The federal government is scrambling to find a way to respond to security breaches. But it lacks the expertise to cope with the magnitude of the threat, says an Ottawa-based cloud security expert.
The solution, says Graham Thompson, a Canadian partner of the global Cloud Security Alliance (CSA) who trains organizations in how to secure cloud environments, is to hand over the reins to managed service providers.
During the early days of Canada’s Shared Services initiative, the government consulted him on their security implementation guidelines for the new network model they were considering. He saw their lack of in-house security talent first-hand. Part of the reason for it, he says, is that the federal government is taking too broad of an approach to training people for a highly specialized field.
Its training protocols for IT security professionals were similar to those for other government systems that were far less dynamic, says Thompson: taking “the same training attitude for security people as we do for e-mail people—it just doesn’t work.”
Unlike managing a corporate e-mail system, which might only require occasional updates, in the security field, “there are new threats coming out every day. Thousands and thousands of threats are hitting the Internet every day, and you really need the capabilities that I just don’t see being easily obtainable.” This includes DDoS attacks, among other dangers.
“I would say, based on what I’ve seen within the government, they would be much better positioned from a security perspective by using a vendor,” he added. Nobody can stop every security breach at the gates, but private companies have a very strong incentive to respond quickly to mop up after incidents occur.

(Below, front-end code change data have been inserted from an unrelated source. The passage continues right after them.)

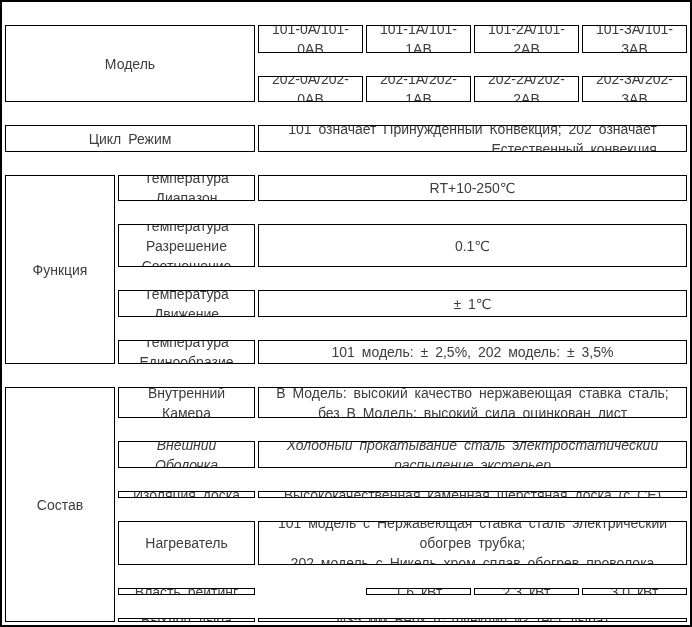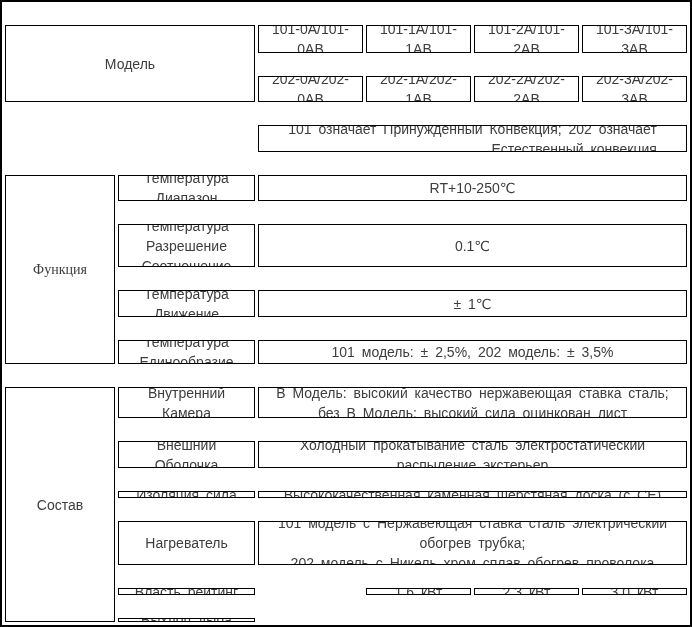--- a/index.html
+++ b/index.html
@@ -78,6 +78,7 @@
   <div class="c" style="grid-row:2;grid-column:6">202-3A/202-
 3AB</div>
 
+  <div class="c cycle-label">Цикл Режим</div>
   <div class="c cycle-value">101 означает Принужденный Конвекция; 202 означает
 Естественный конвекция</div>
 

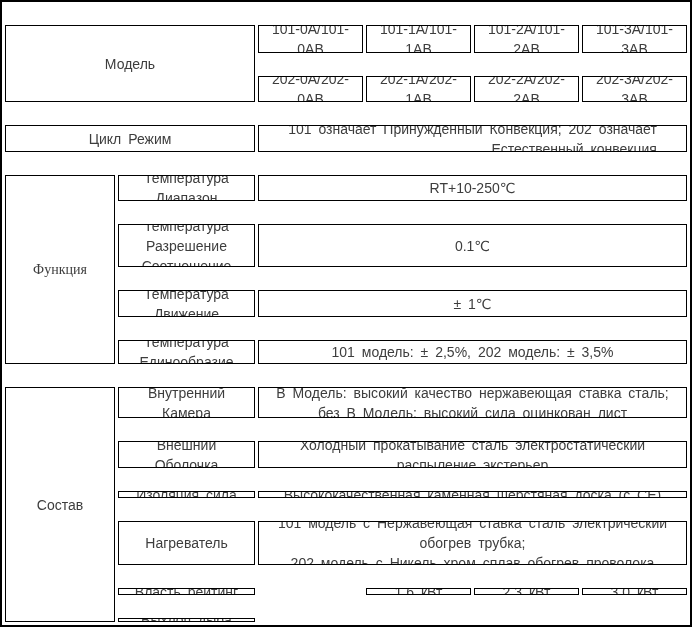--- a/index.html
+++ b/index.html
@@ -40,7 +40,7 @@
   .model-label   { grid-column: 1 / 3; grid-row: 1 / 3; }
   .cycle-label   { grid-column: 1 / 3; grid-row: 3; }
   .cycle-value   { grid-column: 3 / 7; grid-row: 3; text-align: right; }
-  .func-label    { grid-column: 1; grid-row: 4 / 8; font-family: Liberation Serif, serif; }
+  .func-label    { grid-column: 1; grid-row: 4 / 8; }
   .comp-label    { grid-column: 1; grid-row: 8 / 14; }
   .sub-name      { grid-column: 2; }
   .full-value    { grid-column: 3 / 7; }

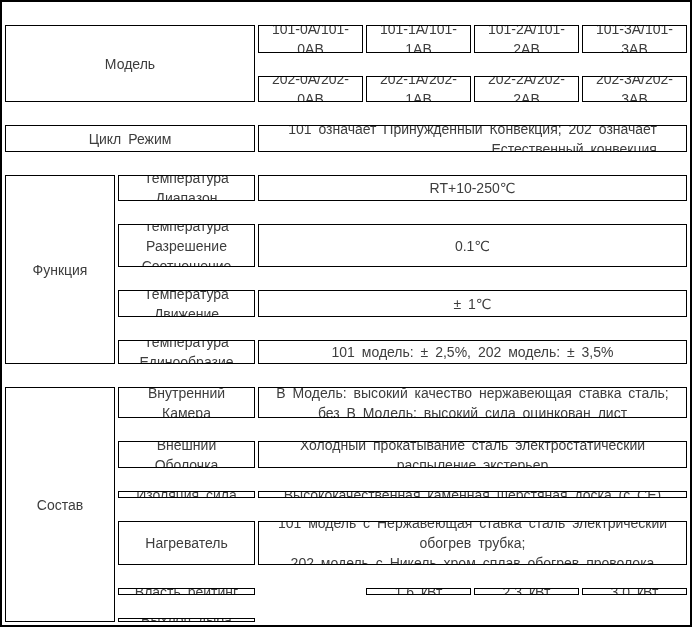--- a/index.html
+++ b/index.html
@@ -49,7 +49,7 @@
   .r6  { grid-row: 6; }
   .r7  { grid-row: 7; }
   .r8  { grid-row: 8; }
-  .r9  { grid-row: 9; }
+  .r9  { grid-row: 9; font-style: italic; }
   .r10 { grid-row: 10; }
   .r11 { grid-row: 11; }
   .r12 { grid-row: 12; }

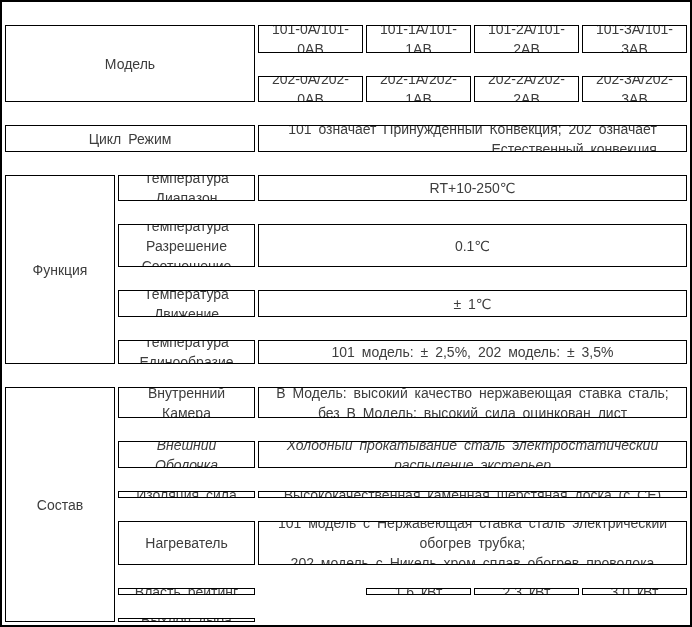--- a/index.html
+++ b/index.html
@@ -106,7 +106,7 @@
 Оболочка</div>
   <div class="c full-value r9">Холодный прокатывание сталь электростатический
 распыление экстерьер</div>
-  <div class="c sub-name r10">Изоляция сила</div>
+  <div class="c sub-name r10">Изоляция доска</div>
   <div class="c full-value r10">Высококачественная каменная шерстяная доска (с CE)</div>
   <div class="c sub-name r11">Нагреватель</div>
   <div class="c full-value r11">101 модель с Нержавеющая ставка сталь электрический

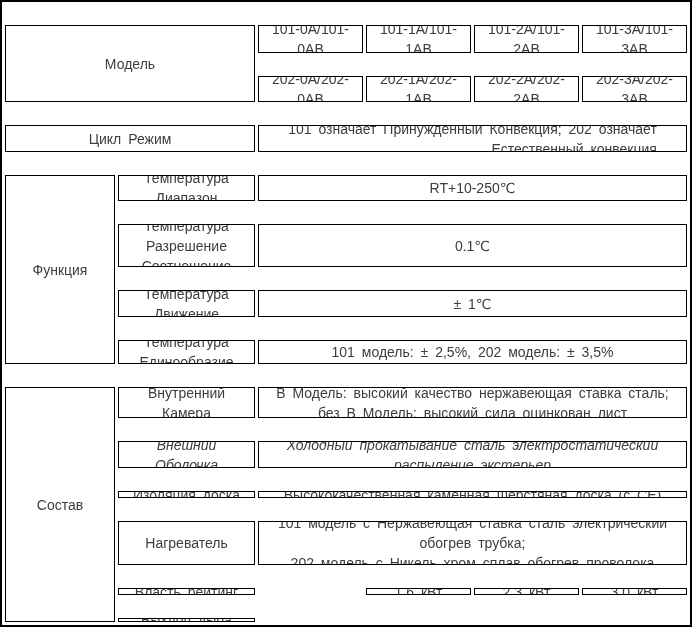--- a/index.html
+++ b/index.html
@@ -117,6 +117,7 @@
   <div class="c r12" style="grid-column:5">2,3 кВт</div>
   <div class="c r12" style="grid-column:6">3,0 кВт</div>
   <div class="c sub-name r13">Выхлоп дыра</div>
+  <div class="c full-value r13">φ35 мм Верх (с функция из тест дыра)</div>
 
 </div>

A managed services provider is “going to live and die based on their response,” says Graham.
Whereas a government’s internal investigation might produce a report on lessons learned and at worst, result in someone getting fired, a contracted company has its bottom line—and reputation at stake. With a sea of other vendors to choose from, their business relationship with the federal government could disappear nearly overnight if they fail to meet expectations. “If you’re outsourcing Security-as-a-Service, it’s so easy to migrate. It’s trivial,” says Graham.
Privacy concerns, on the other hand, are anything but trivial. In an August 2012 research paper titled Distributed Security as Cyber Strategy: Outlining a Comprehensive Approach for Canada in Cyberspace, University of Toronto professor Ron Deibert suggested that security providers will be expected to be more transparent about the DDoS attacks, botnet invasions and other IT security incidents they battle.
“As more and more data is entrusted to third parties, governments may have to consider passing laws that put more responsibilities on those third parties to properly secure and handle that data,” he wrote. However, “the lack of frank and timely public disclosure about data breaches, and commitment of adequate resources to data security, are major security issues.”
But Deibert is also critical of government’s “meagre explanations” of what practical steps of its own it plans to take to address cyber-security. Since no central authority can control the actions of all the individuals, and private and public sector institutions on the Internet, he recommended a “distributed security” approach, with responsibility shared among all the different actors.
If there’s any consensus among commentators about government’s handling of network security, it’s that it isn’t doing enough. Suggestions and recommendations are coming from all quarters, but none of them have resulted in a coherent strategy yet. It begins by understanding needs. If the government can offer managed service providers a concrete list of requirements around data security – or work with them in exploring those needs – they should be happy to oblige. Their business, after all, is contingent on meeting client requirements. If they fail to do so, they know how easily they can be replaced.